Chemistry Olympiad challenges aspiring scientists

Phosphoric acid can be manufactured according to the following reaction:

Ca3(PO4)2 + 3SiO2 + 5C + 5O2 + 3H2O3CaSiO3 + 5CO2 + 2H3PO4

If equal masses of calcium phosphate (M = 310.) and silica (M = 60.0) are reacted with excess carbon, oxygen, and water to produce 1.00 103 kg phosphoric acid (M = 98.0), what mass of calcium phosphate was
used, assuming 100% yield?

(A) 610. Kg (C) 920. Kg
(B) 800. Kg (D) 1580 kg

Correct Answer: (D) 1580 kg

The above written question, is from the first part of the US Chemistry Olympiad National Level Examination. The first section is 60 questions and 90 minutes worth of multiple choice. Following that is a free response section with 105 minutes allotted for eight questions. The exam concludes with the practical lab section: 90 minutes for two labs. All together, the National Chemistry Olympiad makes for a full day of chemistry. To qualify, however, competitors first have to pass through the local round.

The local round for the Milwaukee region took place at Muskego High School on Friday, March 22nd at 6 p.m. and Saturday, March 23rd at 9 a.m. Competitors could choose the attend either time slot, bringing with them only number two pencils and a scientific, non-graphing calculator. Four brave souls from Brookfield Central participated in the impossible local level sixty-question examination: Stephanie Chen (’20), Aashay Mardikar (’22), Kevin Niu (’22), and Harshman Sihra (’22) participated.
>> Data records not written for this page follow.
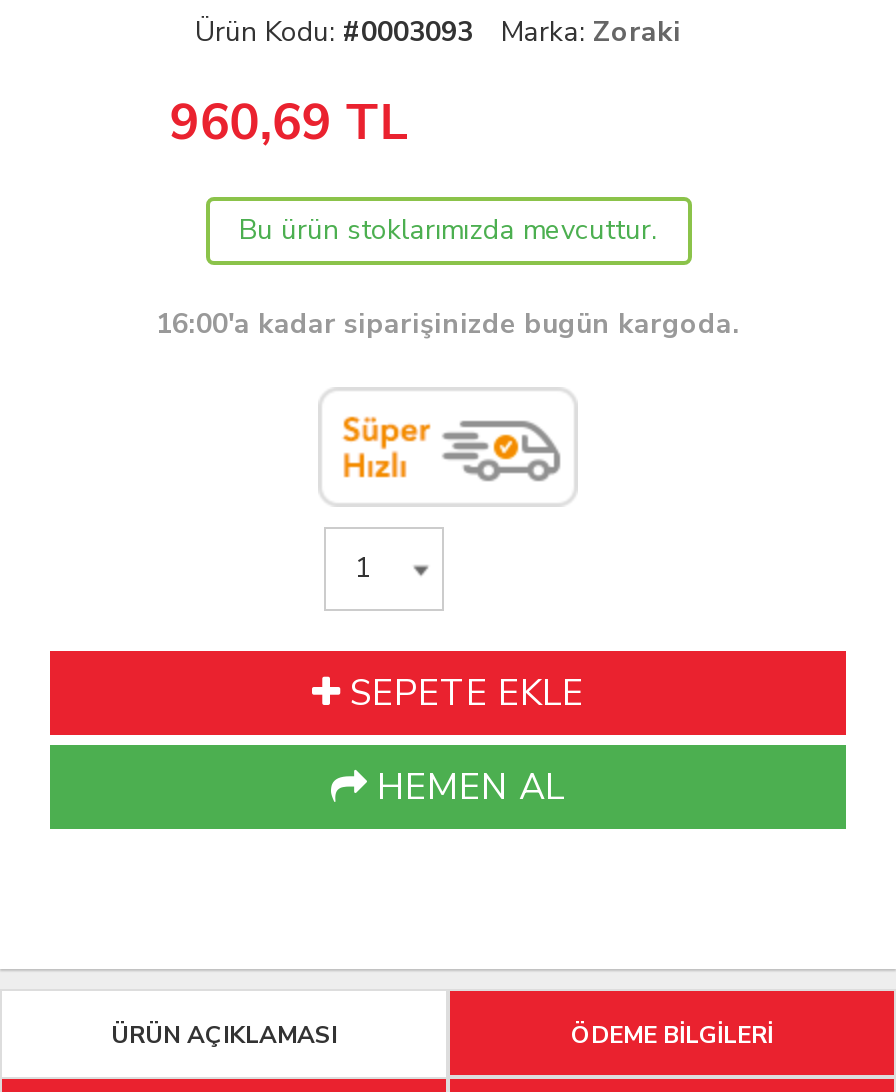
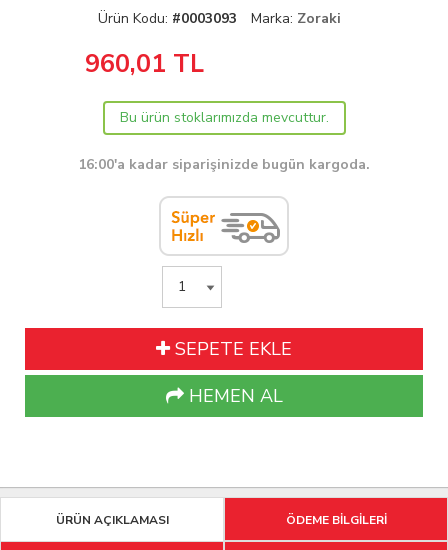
- 960,69 TL
+ 960,01 TL
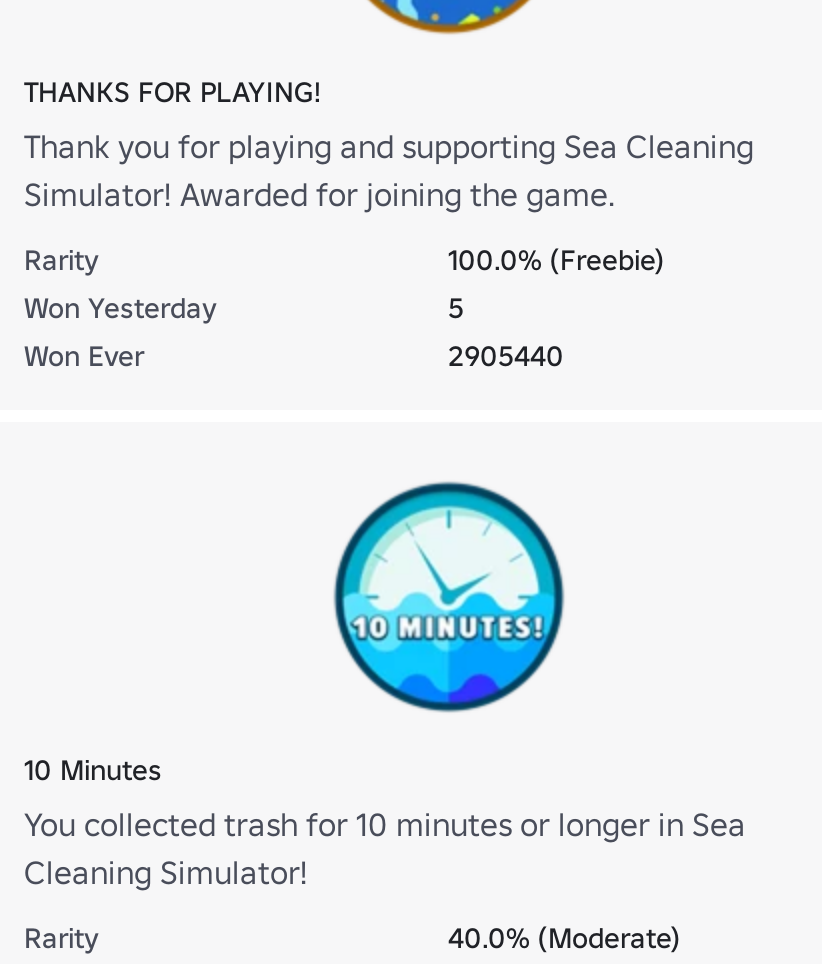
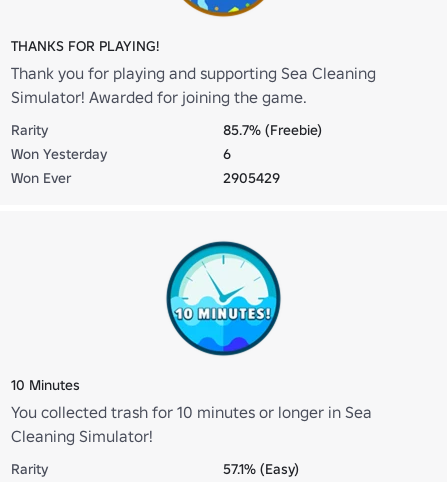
- 100.0% (Freebie)
+ 85.7% (Freebie)

- 5
+ 6

- 2905440
+ 2905429

- 40.0% (Moderate)
+ 57.1% (Easy)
This was Chen’s second year participating, and the first year for the other three. Mardikar, Niu, and Sihra were also all first-year chemistry students, having not yet taken AP Chemistry. After completing the contest, Niu commented, “It was really fun to take, but it was really hard. I would recommend that people who are interested or really like chemistry should definitely take it.” For his efforts, Mardikar placed fifth among first-year competitors at the local site. “It was an extremely hard test that made me push myself to try and solve the problems as they were very complex.”

So, what is the Chemistry Olympiad? This examination began in 1984, and is sponsored by the American Chemical Society. The first stage is the Local Examination. These local exams are held all across the United States, where seventeen thousand students participated to challenge their chemistry knowledge. Later on, if you score in the top ten of your local site, which only one student from our school did, you advance to the National Examination. Next, if you are one of the top twenty chemistry minds in the nation (under twenty years of age, of course), you advance to the US study camp for the ICO (International Chemistry Olympiad). Four campers are then selected to represent the United States at the ICO, which will be held in Paris this year. This is a feat that no Wisconsinite has achieved yet.

Still, the exam is not about the result itself, but the experience of taking it. This is one that Mardikar recommended to others. “It will definitely be difficult, but [those who take it will] know why they’ve been learning [chemistry].” On the bright side, unlike in chemistry, usually only a little over 50% is needed to pass the local exam.